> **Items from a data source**
——————

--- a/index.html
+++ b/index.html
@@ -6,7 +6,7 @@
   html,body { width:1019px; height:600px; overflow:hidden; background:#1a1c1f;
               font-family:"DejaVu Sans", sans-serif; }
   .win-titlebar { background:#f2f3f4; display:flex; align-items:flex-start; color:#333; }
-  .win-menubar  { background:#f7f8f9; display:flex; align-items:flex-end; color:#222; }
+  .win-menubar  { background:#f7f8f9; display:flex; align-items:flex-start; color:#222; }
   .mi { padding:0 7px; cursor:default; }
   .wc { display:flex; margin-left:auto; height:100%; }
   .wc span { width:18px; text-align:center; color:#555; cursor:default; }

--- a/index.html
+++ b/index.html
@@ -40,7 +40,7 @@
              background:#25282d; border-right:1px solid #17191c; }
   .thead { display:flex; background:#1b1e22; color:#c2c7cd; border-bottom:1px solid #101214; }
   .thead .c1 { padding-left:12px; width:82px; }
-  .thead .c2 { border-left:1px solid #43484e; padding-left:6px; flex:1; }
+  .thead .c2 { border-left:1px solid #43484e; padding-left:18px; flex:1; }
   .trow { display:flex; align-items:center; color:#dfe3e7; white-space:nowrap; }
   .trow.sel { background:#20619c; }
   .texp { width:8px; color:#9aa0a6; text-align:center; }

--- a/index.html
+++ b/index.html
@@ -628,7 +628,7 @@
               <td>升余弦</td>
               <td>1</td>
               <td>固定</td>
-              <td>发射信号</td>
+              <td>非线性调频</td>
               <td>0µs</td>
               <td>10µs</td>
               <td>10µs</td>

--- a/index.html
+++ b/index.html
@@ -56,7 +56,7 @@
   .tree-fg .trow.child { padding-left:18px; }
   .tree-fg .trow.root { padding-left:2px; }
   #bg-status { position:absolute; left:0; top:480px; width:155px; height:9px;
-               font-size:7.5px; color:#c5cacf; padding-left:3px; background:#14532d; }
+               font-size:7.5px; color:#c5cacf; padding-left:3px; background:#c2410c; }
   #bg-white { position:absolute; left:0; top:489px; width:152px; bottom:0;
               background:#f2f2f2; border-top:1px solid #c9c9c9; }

——————

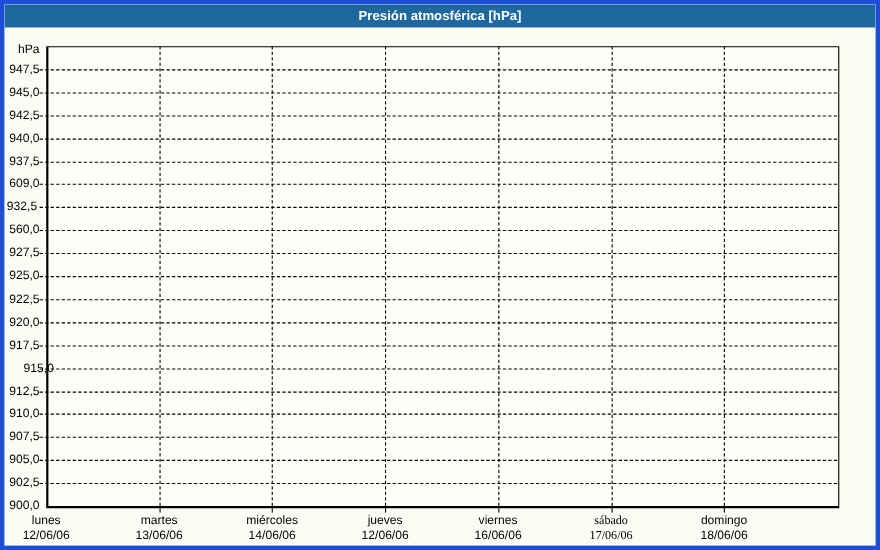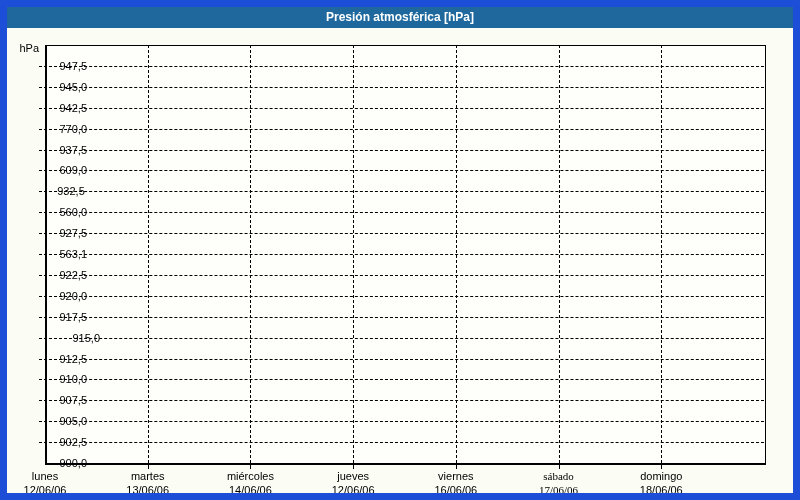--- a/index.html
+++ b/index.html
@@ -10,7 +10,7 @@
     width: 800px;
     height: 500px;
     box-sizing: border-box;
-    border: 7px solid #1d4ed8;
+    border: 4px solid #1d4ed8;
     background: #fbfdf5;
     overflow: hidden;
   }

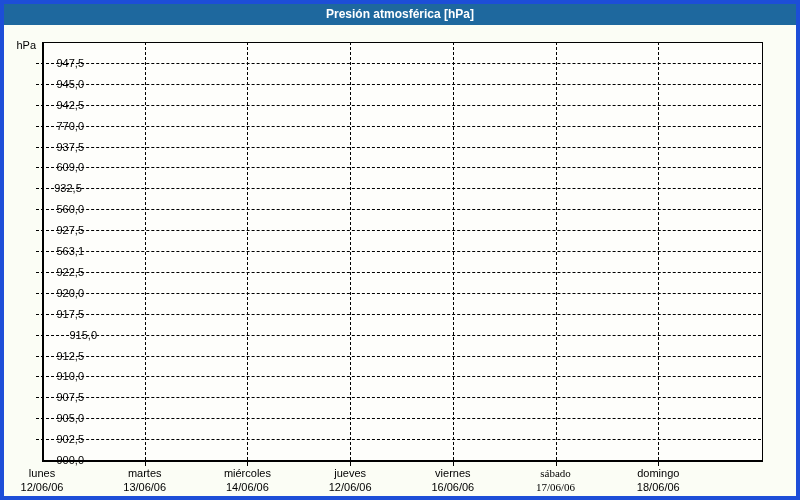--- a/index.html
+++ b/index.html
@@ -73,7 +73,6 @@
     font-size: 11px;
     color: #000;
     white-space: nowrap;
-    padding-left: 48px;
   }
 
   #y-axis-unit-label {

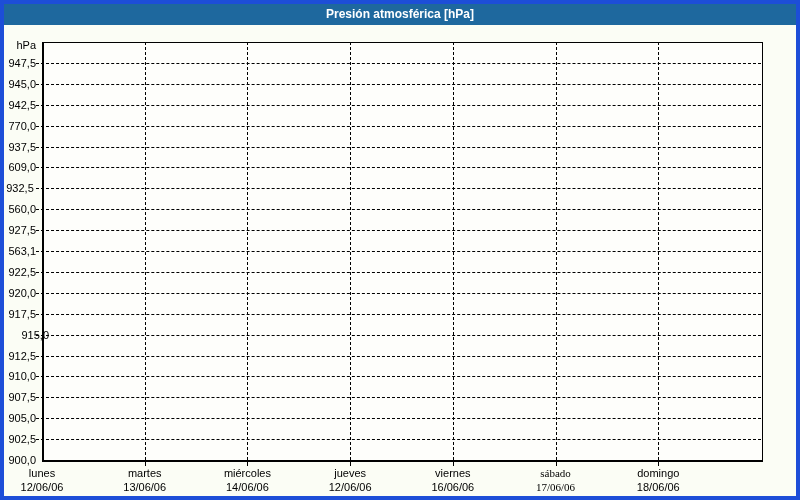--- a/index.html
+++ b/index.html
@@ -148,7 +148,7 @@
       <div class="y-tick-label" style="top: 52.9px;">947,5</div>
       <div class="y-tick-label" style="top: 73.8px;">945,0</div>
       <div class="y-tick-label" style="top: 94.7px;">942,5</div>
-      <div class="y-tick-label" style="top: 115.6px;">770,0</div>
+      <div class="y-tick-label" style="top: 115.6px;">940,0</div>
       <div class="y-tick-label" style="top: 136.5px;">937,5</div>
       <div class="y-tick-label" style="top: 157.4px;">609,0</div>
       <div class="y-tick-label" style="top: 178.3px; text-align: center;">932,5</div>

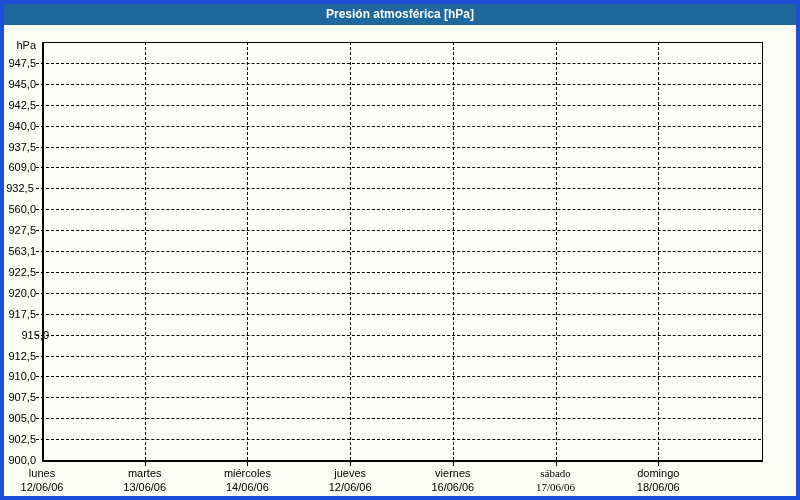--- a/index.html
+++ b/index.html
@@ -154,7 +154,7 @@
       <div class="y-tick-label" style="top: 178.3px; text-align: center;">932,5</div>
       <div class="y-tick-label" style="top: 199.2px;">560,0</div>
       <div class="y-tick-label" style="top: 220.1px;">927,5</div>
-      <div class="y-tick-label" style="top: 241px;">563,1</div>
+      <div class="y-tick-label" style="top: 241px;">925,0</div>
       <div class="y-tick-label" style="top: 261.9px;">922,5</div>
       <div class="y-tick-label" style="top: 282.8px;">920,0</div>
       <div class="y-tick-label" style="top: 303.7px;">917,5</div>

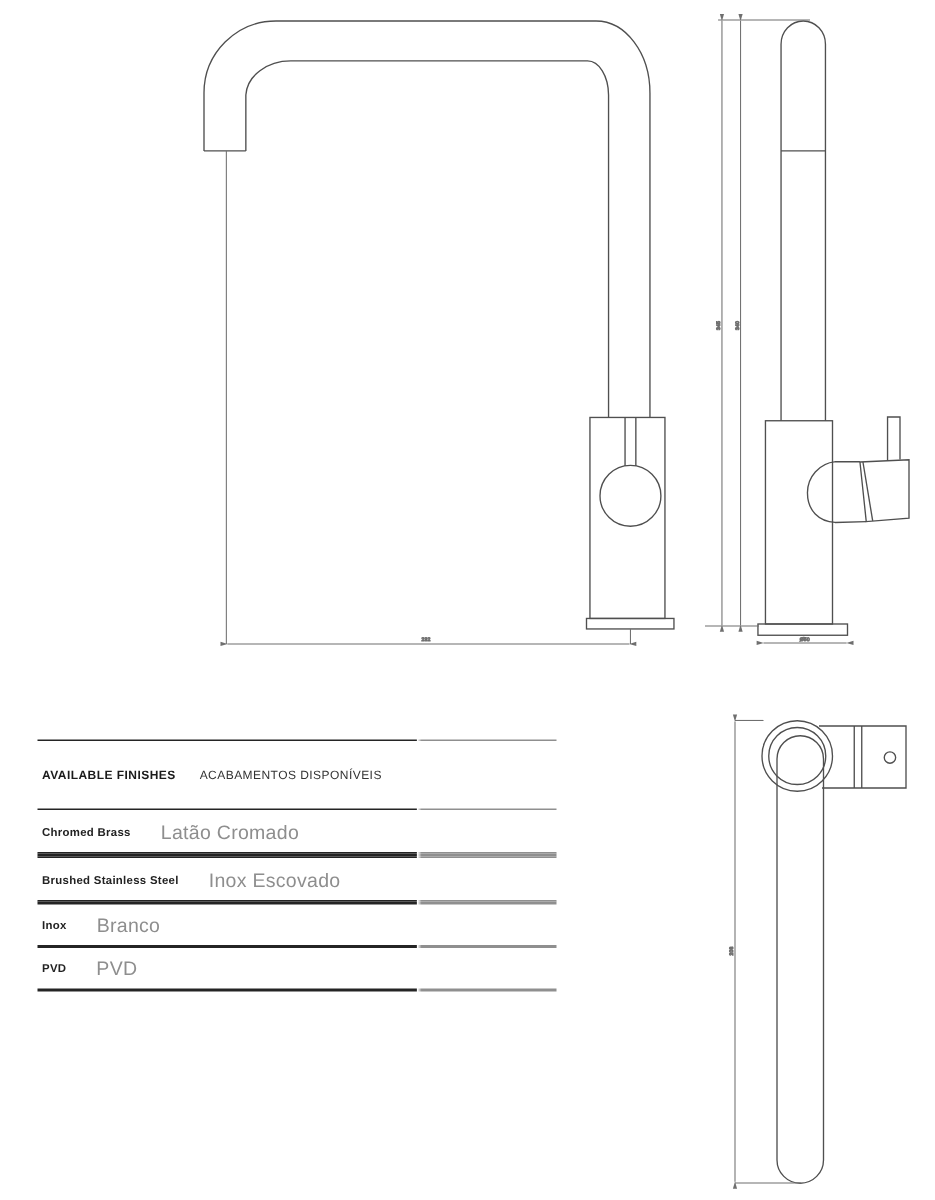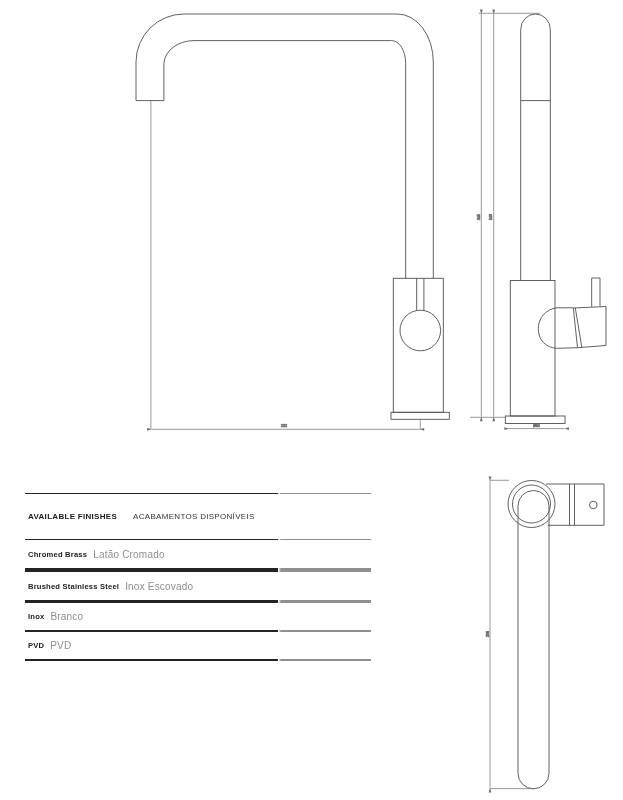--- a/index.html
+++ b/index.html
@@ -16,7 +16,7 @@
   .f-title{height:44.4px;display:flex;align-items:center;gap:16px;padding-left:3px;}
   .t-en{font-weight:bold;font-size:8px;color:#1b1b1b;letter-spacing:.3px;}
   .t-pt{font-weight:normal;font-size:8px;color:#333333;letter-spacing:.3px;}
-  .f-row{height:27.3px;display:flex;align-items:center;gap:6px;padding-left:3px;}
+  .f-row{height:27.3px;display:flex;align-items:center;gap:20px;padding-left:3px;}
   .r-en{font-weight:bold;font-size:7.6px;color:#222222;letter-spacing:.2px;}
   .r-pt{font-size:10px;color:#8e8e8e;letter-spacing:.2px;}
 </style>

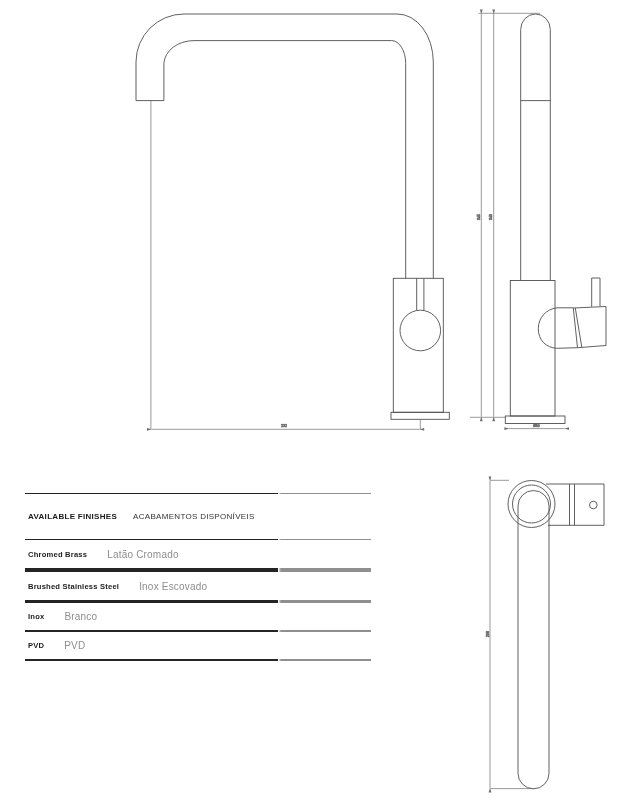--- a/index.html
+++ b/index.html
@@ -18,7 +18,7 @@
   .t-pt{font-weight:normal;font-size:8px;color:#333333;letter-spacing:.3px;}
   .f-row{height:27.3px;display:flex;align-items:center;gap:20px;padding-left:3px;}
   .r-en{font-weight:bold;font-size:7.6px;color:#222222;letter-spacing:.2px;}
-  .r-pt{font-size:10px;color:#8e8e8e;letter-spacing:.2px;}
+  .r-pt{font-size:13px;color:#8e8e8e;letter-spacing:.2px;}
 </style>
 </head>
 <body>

——————

> **TASK**
Of the entries above, repeat exactly the lines between the line with "-40,7 +40,7 @@" and the line with "solid #43484e; padding-left:18px;", inclusive, and no others.

> **RESULT BELOW**
@@ -40,7 +40,7 @@
              background:#25282d; border-right:1px solid #17191c; }
   .thead { display:flex; background:#1b1e22; color:#c2c7cd; border-bottom:1px solid #101214; }
   .thead .c1 { padding-left:12px; width:82px; }
-  .thead .c2 { border-left:1px solid #43484e; padding-left:6px; flex:1; }
+  .thead .c2 { border-left:1px solid #43484e; padding-left:18px; flex:1; }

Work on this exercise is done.